Exercise: Rode horse or walked with him for 3 hours, 30 minute walk with dog
Wednesday, March 28
9am breakfast: 1.5 eggs, 2 oz smoked salmon, 2 cups cabbage, bok choy, kale, 1 tsp tallow, 1/4 cup bone broth, 5 raspberries
12pm snack: 2 oz turkey, 1 oz pork paté
2pm lunch: 2 cups leftover fish cioppino, 10-15 leftover sweet potato fries
6pm dinner: ground buffalo, peppers, tomatoes, onions, guacamole
8:30 dessert: Girls night! Made Paleo blondies from this recipe from Primal Palate. Delicious.
Exercise: Nothing – got a massage instead
Thursday, March 29
8:45am Breakfast: 2 cups homemade grass-fed beef bone broth, 2 oz bulk pork sausage, 1 cup cabbage, 1 cup kale, 1 tsp dulse, 1/2 cup mushrooms, 1 cup celery, 1.5 egg, sea salt – all cooked as soup
12:15pm Lunch: 2 raspberries, 4 oz turkey, 1 oz pork paté, 1/2 avocado
4:15pm Snack: 1 cup frozen raspberries, 2 tbs coconut milk, small wedge (maybe like 1/2 inch by 2 inch) leftover Paleo blondies
6:30pm Dinner: 2 cups leftover fish cioppino, quarter of a large potato’s worth of baked sweet potato fries
8:30pm Snack: 2 oz turkey, few more sweet potato fries
Exercise: 20 min HIIT workout plus 25 min abs, rings, and stretches
So.

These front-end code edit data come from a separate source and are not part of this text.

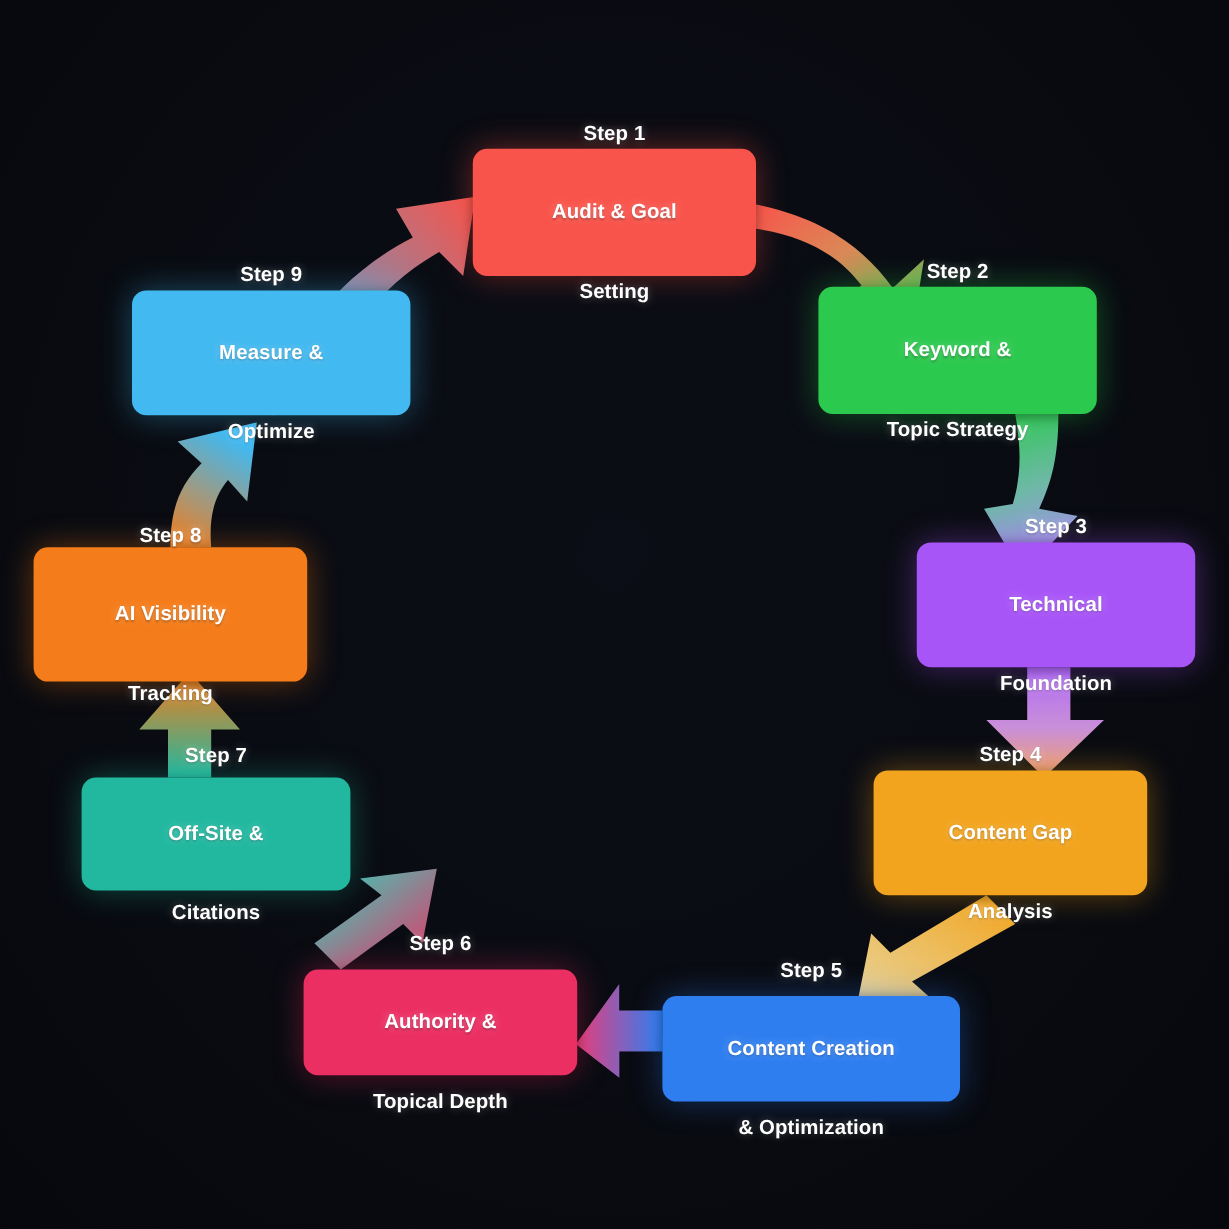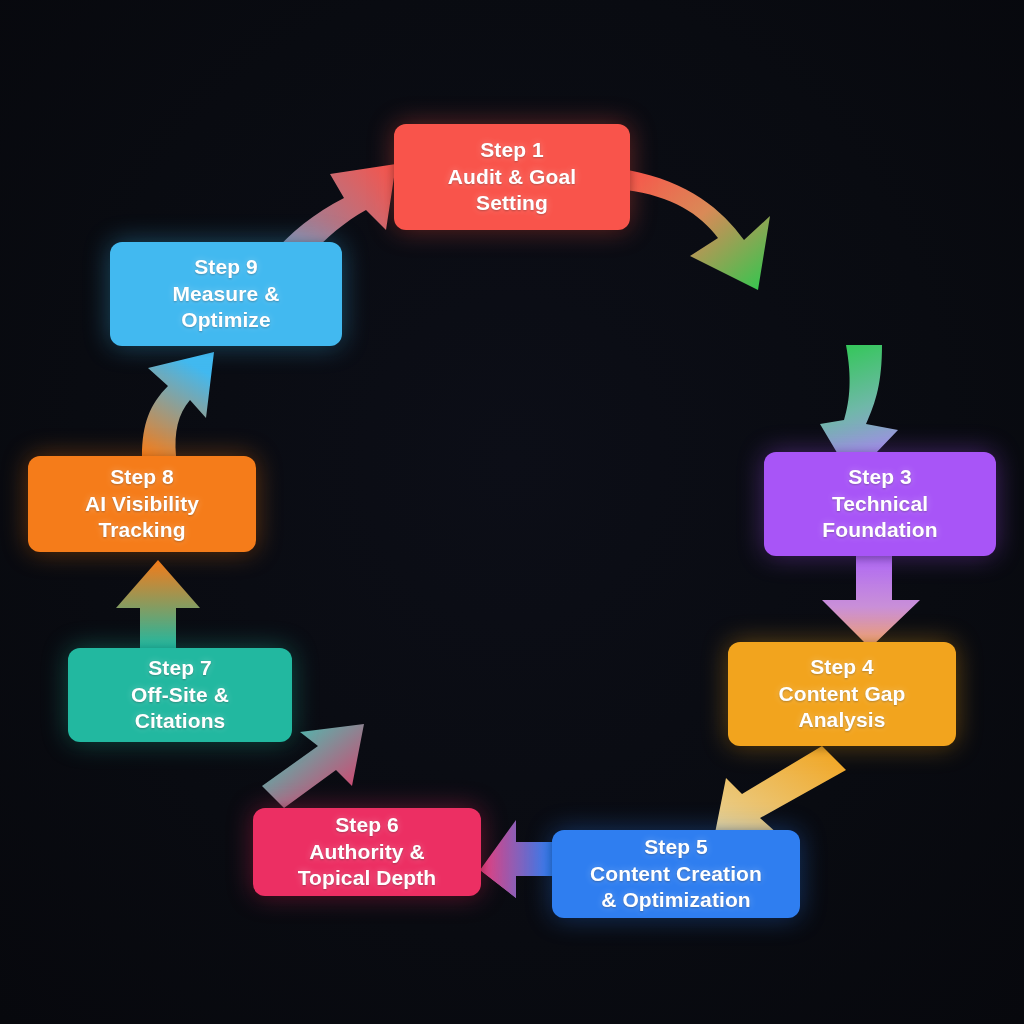"Step 1" .node { font-size: 21px -> 17px; gap: none -> 44px }
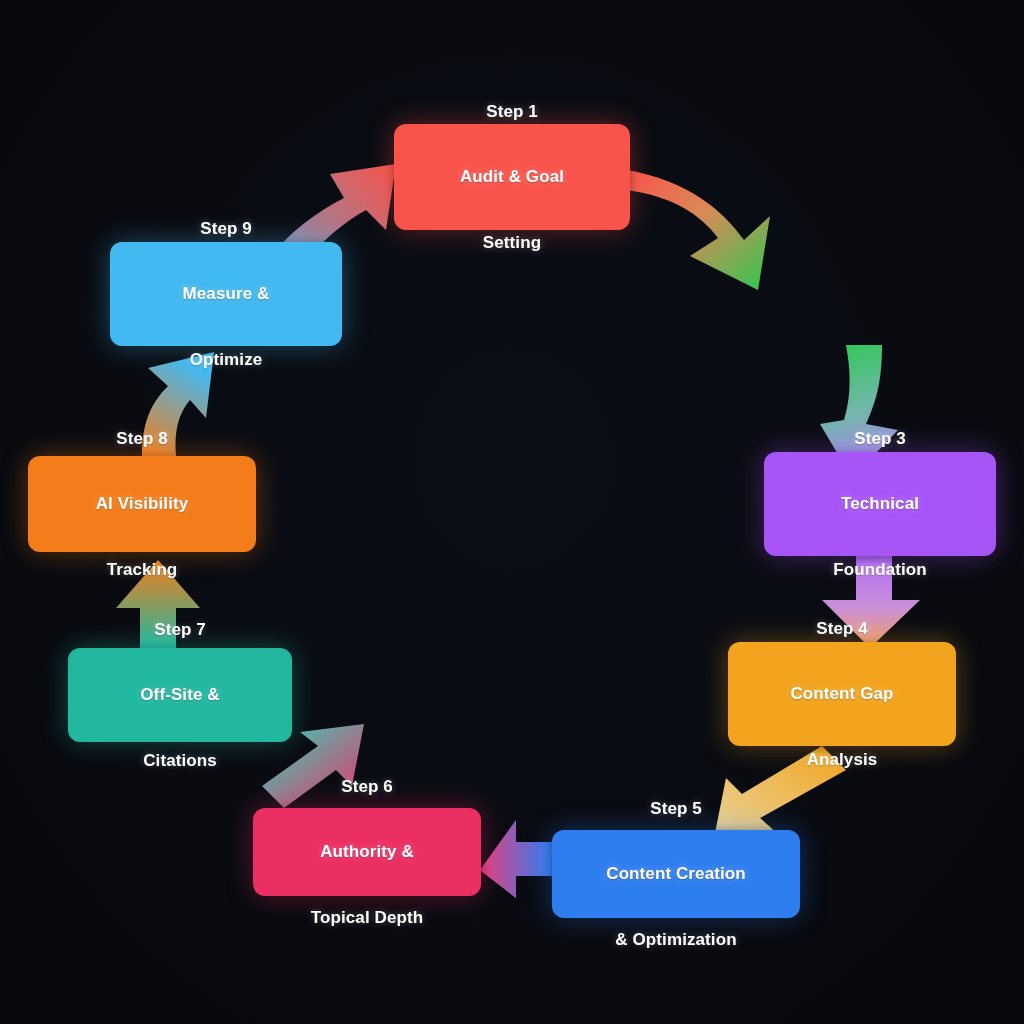"Step 2" div.node { html: none -> <div> <span>Step 2</span> <span>Keyword &amp;</span> <span>Topic Strategy</span> </div> }
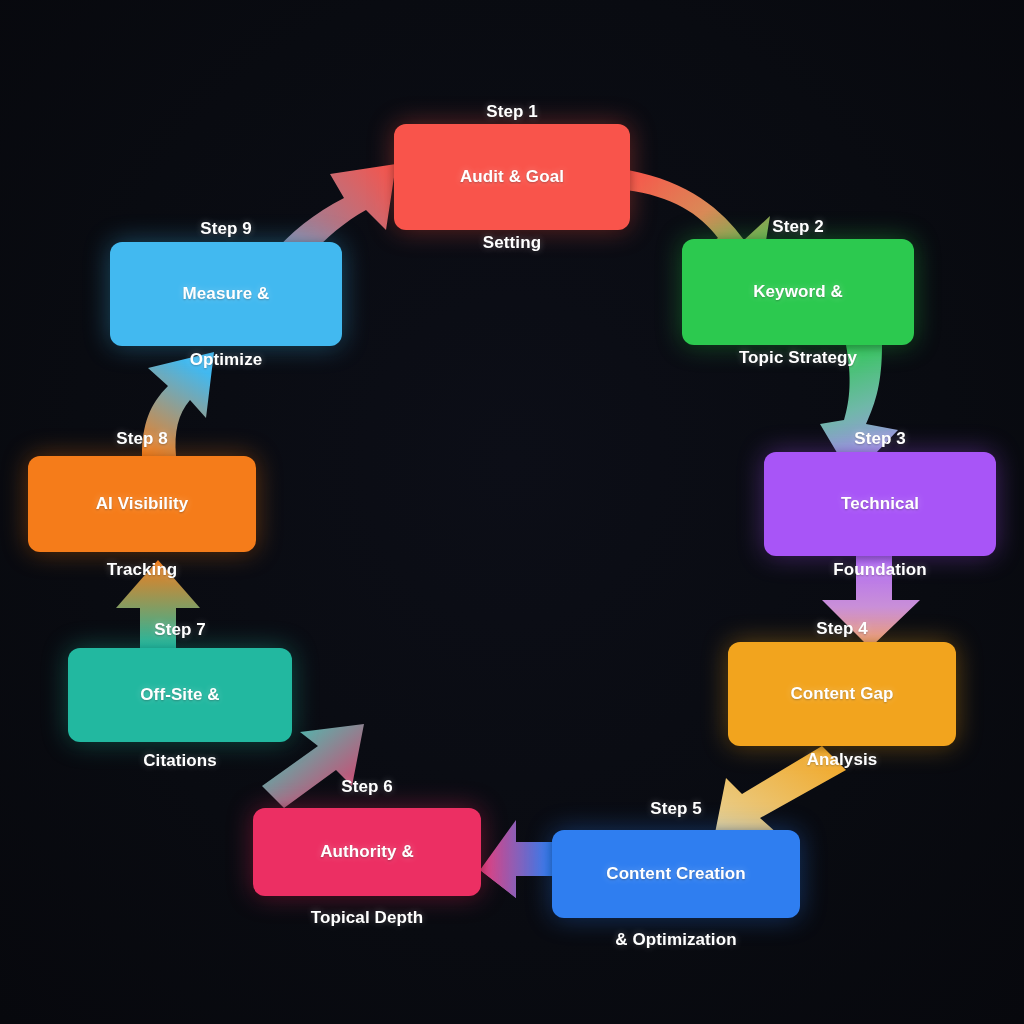"Step 8" #node-8 { height: 96px -> 112px }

I know that some bloggers have done this same thing, namely Peggy Emch of theprimalparent.com here. But I’d LOVE to see more bloggers’ and authors’ diets for a week. Any takers? Is anyone else interested in this or am I alone here? If you’re interested, please blog about your own week of eating and link to it in the comments. Or ask your favorite blogger to do theirs!